Rapid climate change

The year 2007 marked three memorable events in climate science:  Release of the Fourth Assessment Report of the Intergovernmental Panel on Climate Change (IPCC AR4); a decade of drought in the American West and the arrival of severe drought in the American Southeast; and the disappearance of nearly half of the polar sea-ice floating over the Arctic Ocean. The IPCC report (a three-volume, three-thousand page synthesis of current scientific knowledge written for policymakers) and the American droughts merely hardened my conviction that anthropogenic climate warming is real and just getting going — a view shared, in the case of the IPCC, a few weeks ago by the Nobel Foundation. The sea-ice collapse, however, changed my mind that it will be decades before we see the real impacts of the warming. I now believe they will happen much sooner.

Let's put the 2007 sea-ice year into context. In the 1970's, when NASA first began mapping sea ice from microwave satellites, its annual minimum extent (in September, at summer's end) hovered close to 8 million square kilometers, about the area of the conterminous United States minus Ohio. In September 2007 it dropped abruptly to 4.3 million square kilometers, the area of the conterminous United State minus Ohio and all the other twenty-four states east of the Mississippi, as well as North Dakota, Minnesota, Missouri, Arkansas, Louisiana, and Iowa. Canada's Northwest Passage was freed of ice for the first time in human memory. From Bering Strait where the U.S. and Russia brush lips, open blue water stretched almost to the North Pole.

What makes the 2007 sea-ice collapse so unnerving is that it happened too soon.  The ensemble averages of our most sophisticated climate model predictions, put forth in the IPCC AR4 report and various other model intercomparison studies, don't predict a downwards lurch of that magnitude for another fifty years. Even the aggressive models -the National Center for Atmospheric Research (NCAR) CCSM3 and the Centre National de Recherches Meteorologiques (CNRM) CM3 simulations, for example — must whittle ice until 2035 or later before the 2007 conditions can be replicated.  Put simply, the models are too slow to match reality. Geophysicists, accustomed to non-linearities and hard to impress after a decade of 'unprecedented' events, are stunned by the totter:  Apparently, the climate system can move even faster than we thought.  This has decidedly recalibrated scientist's attitudes — including my own — to the possibility that even the direst IPCC scenario predictions for the end of this century — 10 to 24 inch higher global sea levels, for example — may be prudish.

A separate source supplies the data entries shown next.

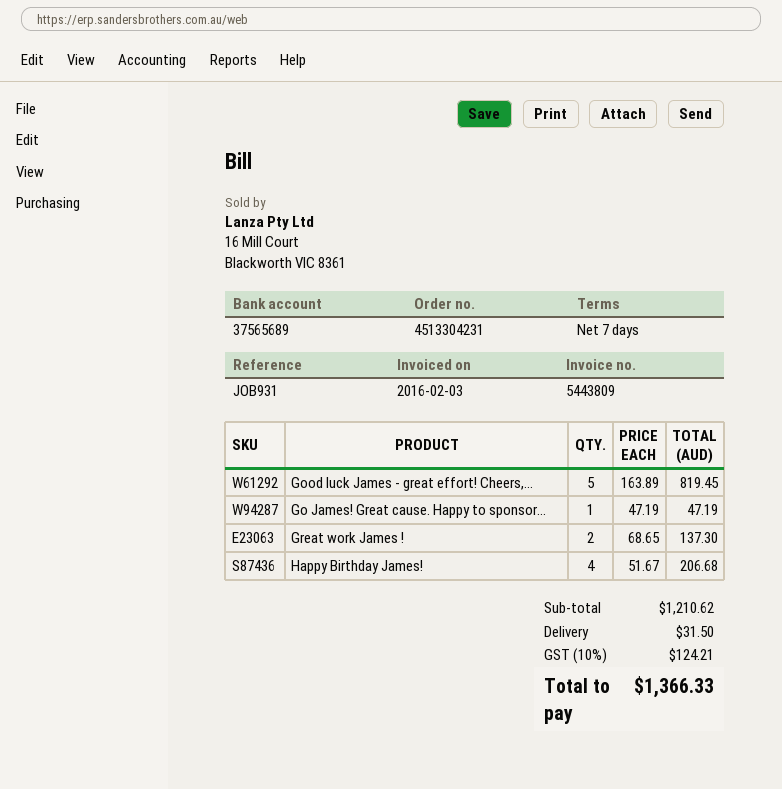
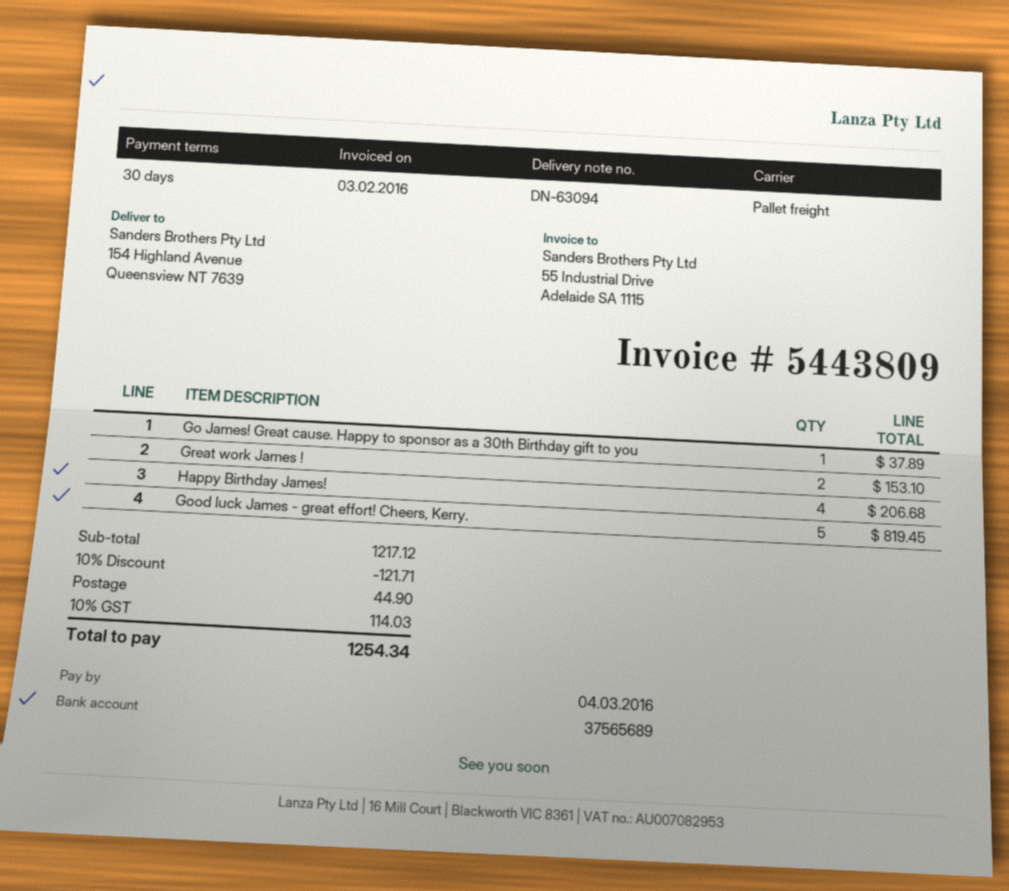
payment terms: 7 days -> 30 days
Go James! Great cause. Happy to sponsor...: 1 for 47.19 -> 1 for 37.89
Great work James !: 2 for 137.30 -> 2 for 153.10
subtotal: 1210.62 -> 1217.12
discount: none -> 10% = 121.71
shipping: 31.50 -> 44.90
tax: 10% = 124.21 -> 10% = 114.03
total: 1366.33 -> 1254.34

What does all this say to us about the future? The first is that rapid climate change — a nonlinearity that occurs when a climate forcing reaches a threshold beyond which little additional forcing is needed to trigger a large impact — is a distinct threat not well captured in our current generation of computer models. This situation will doubtless improve — as the underlying physics of the 2007 ice event and others such as the American Southeast drought are dissected, understood, and codified — but in the meantime, policymakers must work from the IPCC blueprint which seems almost staid after the events of this summer and fall.  The second is that it now seems probable that the northern hemisphere will lose its ice lid far sooner than we ever thought possible.  Over the past three years experts have shifted from 2050, to 2035, to 2013 as plausible dates for an ice-free Arctic Ocean — estimates at first guided by models then revised by reality.

The broader significance of vanishing sea ice extends far beyond suffering polar bears, new shipping routes, or even development of vast Arctic energy reserves. It is absolutely unequivocal that the disappearance of summer sea ice — regardless of exactly which year it arrives — will profoundly alter the northern hemisphere climate, particularly through amplified winter warming of at least twice the global average rate. Its further impacts on the world's precipitation and pressure systems are under study but are likely significant. Effects both positive and negative, from reduced heating oil consumption to outbreaks of fire and disease, will propagate far southward into the United States, Canada, Russia and Scandinavia. Scientists have expected such things in eventuality — but in 2007 we learned they may already be upon us.